Health conditions like pre-eclampsia or gestational diabetes which develop during pregnancy can have an impact on your antenatal care and how you plan to give birth.
Being diagnosed with a pregnancy health condition can come as a shock, especially if you weren’t aware of any risk factors or obvious symptoms.
Having a common condition like pre-eclampsia or gestational diabetes will mean you have more antenatal check-ups and possibly have to adapt your plans for the birth, because your pregnancy will be classified as higher risk.
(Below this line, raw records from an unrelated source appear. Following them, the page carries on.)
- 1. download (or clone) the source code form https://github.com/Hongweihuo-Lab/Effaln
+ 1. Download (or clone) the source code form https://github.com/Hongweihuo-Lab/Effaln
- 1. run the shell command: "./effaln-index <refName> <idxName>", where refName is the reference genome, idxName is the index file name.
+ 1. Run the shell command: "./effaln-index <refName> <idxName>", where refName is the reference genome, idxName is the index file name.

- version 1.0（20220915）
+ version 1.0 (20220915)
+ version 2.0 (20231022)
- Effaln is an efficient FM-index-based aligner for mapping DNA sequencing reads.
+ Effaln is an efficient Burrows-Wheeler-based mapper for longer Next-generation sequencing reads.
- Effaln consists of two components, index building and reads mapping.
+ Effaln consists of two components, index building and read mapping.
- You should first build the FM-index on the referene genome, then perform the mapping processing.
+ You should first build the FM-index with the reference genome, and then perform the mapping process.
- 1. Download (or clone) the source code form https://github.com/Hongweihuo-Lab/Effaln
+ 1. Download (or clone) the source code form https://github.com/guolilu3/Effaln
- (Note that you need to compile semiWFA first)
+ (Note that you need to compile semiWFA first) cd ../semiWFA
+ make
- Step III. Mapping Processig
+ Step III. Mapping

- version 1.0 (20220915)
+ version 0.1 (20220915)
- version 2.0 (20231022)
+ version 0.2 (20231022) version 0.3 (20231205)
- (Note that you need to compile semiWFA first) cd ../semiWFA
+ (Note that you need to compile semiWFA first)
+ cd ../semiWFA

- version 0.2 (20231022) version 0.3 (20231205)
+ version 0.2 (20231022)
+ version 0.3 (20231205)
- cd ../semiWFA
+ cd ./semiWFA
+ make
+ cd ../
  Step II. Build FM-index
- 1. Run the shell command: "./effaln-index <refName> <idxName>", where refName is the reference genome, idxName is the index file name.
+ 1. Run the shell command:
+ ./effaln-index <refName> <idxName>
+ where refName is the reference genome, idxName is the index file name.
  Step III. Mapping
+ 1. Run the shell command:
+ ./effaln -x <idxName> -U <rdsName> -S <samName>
However, it’s very rare for these conditions to pose a serious risk to your or your baby’s health, as long as you get the right treatment.
Pre-eclampsia usually develops in the second half of pregnancy and affects more than one in 20 pregnant women.
You’re more likely to be diagnosed if you’ve had pre-eclampsia in a previous pregnancy or if you have a pre-existing health condition like high blood pressure or a kidney disease; however, all women are at risk of developing the condition.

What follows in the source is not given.